Pikiranku menghablur pada kenangan lereng Betung, Istriku ingin ke sana. Bapak
pun ingin kembali ke sana. "Aku mau dikuburkan di kampungku sendiri."
Kata-katanya jelas diucapkan beberapa kali saat sakit mulai menderanya dulu.
"Lebih baik jika aku pulang sebelum mati, sehingga kau tak perlu mengusung
kerandaku. Biar aku jalan sendiri dan pulang."
Bapak, ya, sepertinya kita harus pulang.
Aku
meninggalkan daun-daun hitam yang teronggok mengepulkan asap. Gerimis akan
memadamkan baranya, biar saja. Aku mencuci tangan dan segera menuju kamar
bapak. Batuknya terdengar terus menerus, parau dan sakit. (Daun-daun Hitam, hal. 1-6).
Tokoh
“bapak” dalam cerpen “Daun-daun Hitam” seperti menguak konflik batin dan mewakili
kondisi masyarakat yang sudah lama tinggal di Gunung Betung sebelum kawasan
tersebut ditetapkan sebagai kawasan hutan raya. Ketika itu rakyat dipaksa untuk
meninggalkan tempat tinggal dan lahan garapannya. Proses pengosongan yang tidak
lepas dari konflik, dan tentunya tidak lepas dari benak mereka.
Walaupun
penuh kenangan pahit, kampung halaman selalu mempunyai magnet untuk menarik
kita pulang. Sejatinya konflik batin yang pernah tercipta justru memperkuat
“bapak” untuk bercita-cita tutup usia di sana. Setidaknya di sana ada
ketentraman bersama pepohonan, beruk, air terjun, serangga, dan sebagainya.
Masih
bercerita tentang sengketa, cerpen “Belum Kalah” (hal. 42-47) menguak konflik
penguasaan tanah seperti yang kerap terjadi di beberapa wilayah di negeri ini.

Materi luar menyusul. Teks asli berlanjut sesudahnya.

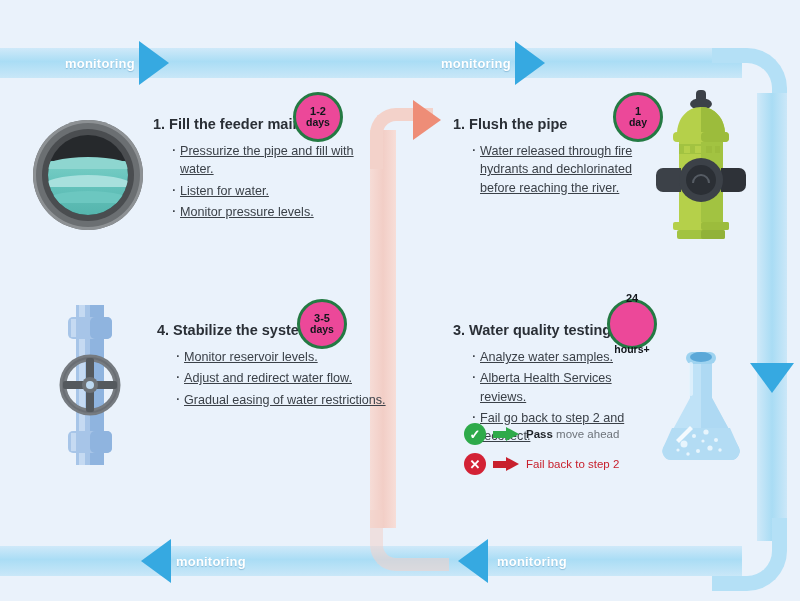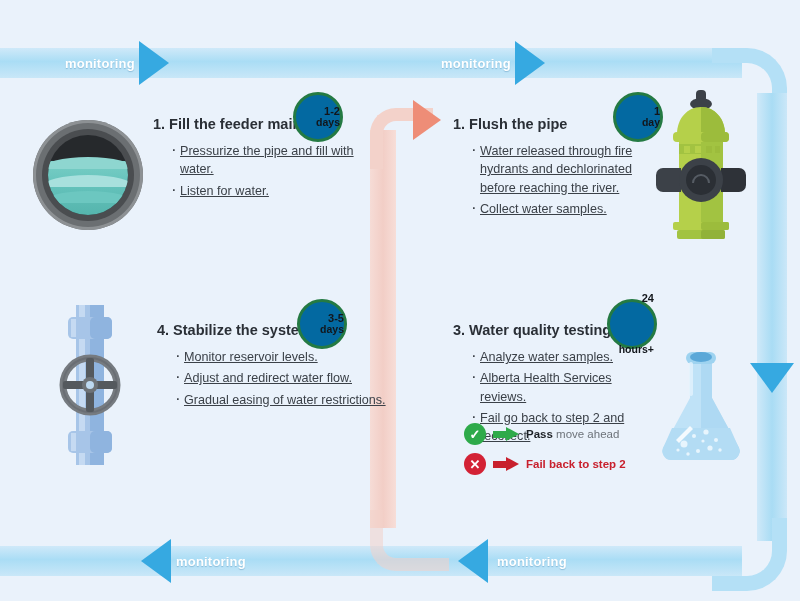--- a/index.html
+++ b/index.html
@@ -89,43 +89,43 @@
   }
   .bullets li:before{
     content:"\00B7";position:absolute;left:0;top:-1px;
     font-size:17px;line-height:1;color:#3b4148;
   }
   .bullets.wide li{max-width:178px;}
 
   
   .badge{
     position:absolute;width:44px;height:44px;border-radius:50%;
-    border:3px solid #247a43;background:#0369a1;
-    display:flex;flex-direction:column;align-items:flex-end;justify-content:center;
+    border:3px solid #247a43;background:#ec4899;
+    display:flex;flex-direction:column;align-items:center;justify-content:center;
     line-height:1.02;
   }
   .badge span{font-size:11px;font-weight:bold;color:#12161b;display:block;text-align:center;}
   .badge span.b2{font-size:10.5px;}
 
   
   .legend-row{position:absolute;display:flex;align-items:center;gap:7px;}
   .lg-circle{
     width:22px;height:22px;border-radius:50%;
     display:flex;align-items:center;justify-content:center;
     color:#fff;font-size:13px;font-weight:bold;line-height:1;
   }
   .lg-arrow{position:relative;width:26px;height:14px;}
   .lg-arrow .shaft{position:absolute;left:0;top:4px;width:14px;height:7px;}
   .lg-arrow .head{
     position:absolute;right:0;top:0;width:0;height:0;
     border-top:7px solid transparent;border-bottom:7px solid transparent;
   }
   .lg-text{font-size:11.5px;color:#6d737a;white-space:nowrap;}
   .lg-text b{color:#1d2126;}
-  .lg-text.fail{color:#c8202d;font-weight:bold;}
+  .lg-text.fail{color:#c8202d;font-weight:normal;}
 
   
   .illus{position:absolute;}
   .tunnel{
     width:110px;height:110px;border-radius:50%;
     background:#6b6f72;
     box-shadow:inset 0 0 0 3px #8d9194;
     overflow:hidden;position:relative;
   }
   .tunnel .rim{
@@ -268,32 +268,32 @@
       <circle cx="44" cy="80" r="8" fill="#6d7277"></circle>
       <circle cx="44" cy="80" r="4" fill="#bcd8f0"></circle>
     </svg>
   </div>
 
   <div class="step" style="left:153px;top:116px;">
     <div class="step-title">1. Fill the feeder main</div>
     <ul class="bullets">
       <li>Pressurize the pipe and fill with water.</li>
       <li>Listen for water.</li>
+      <li>Monitor pressure levels.</li>
     </ul>
   </div>
   <div class="badge" style="left:293px;top:92px;">
     <span>1-2</span>
     <span class="b2">days</span>
   </div>
 
   <div class="step" style="left:453px;top:116px;">
     <div class="step-title">1. Flush the pipe</div>
     <ul class="bullets wide">
       <li>Water released through fire hydrants and dechlorinated before reaching the river.</li>
-      <li>Collect water samples.</li>
     </ul>
   </div>
   <div class="badge" style="left:613px;top:92px;">
     <span>1</span>
     <span class="b2">day</span>
   </div>
 
   <div class="step" style="left:453px;top:322px;">
     <div class="step-title">3. Water quality testing</div>
     <ul class="bullets wide">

Konflik kepemilikan tanah ini hanyalah sebagaian kecil dari akibat bobroknya
tata hukum agraria di Indonesia. Tanah juga memiliki makna dari sisi ekonomi,
sosial, politik, maupun budaya. Maka itu semua mendorong manusia untuk berusaha
menguasai, ataupun sekedar mengambil manfaatnya.
Sikin tua yang keras kepala dalam cerita itu bersikukuh
mempertahankan tanah yang sudah secara turun-temurun dikelola oleh keluarganya.
Sikin tetap tidak mau menerima uang ganti rugi. Berbeda dengan warga lainnya
yang kemudian ingin ikut-ikutan berjuang untuk membebaskan tanahnya dari tangan
Sang Kepala Desa, namun sudah mengantongi uang jutaan rupiah sebagai pengganti
tanah mereka.
Selain
itu, Yuli juga mengetengahkan nasib seorang “Mak Unti” (hal. 49-57) yang jadi
bulan-bulanan strategi kampanye politik di kotanya. Padahal ia hanya butuh
tempat yang layak untuk buang hajat, hingga menjadi santapan empuk politikus di
sana untuk meraup simpati warganya. Sang politikus pun hanya ingin menyediakan
fasilitas MCK untuk orang-orang seperti Mak Unti. Tim suksesnya terus mencari
Mak Unti untuk mendapatkan fotonya sebelum masa kampanye tiba. Sampai-sampai mereka
juga memperkarakan hilangnya Mak Unti sebagai dugaan bentuk sabotase dari pihak lawan.
Seolah
tahu betul bagaimana rasanya menjadi politikus, Yuli kemudian menyajikan
fenomena selepas ajang perebutan ‘kursi panas’. Dalam cerpen “Pasien”, Yuli memaparkan
kondisi psikologis seorang “Adel” (hal. 8-13). “Adel” yang berjuang
menghilangkan pikiran kalah menang, desakan pimpinan, tumpukan amplop, rapat,
bendera partai, rencana politis, penghitungan suara, dan juga Dandri.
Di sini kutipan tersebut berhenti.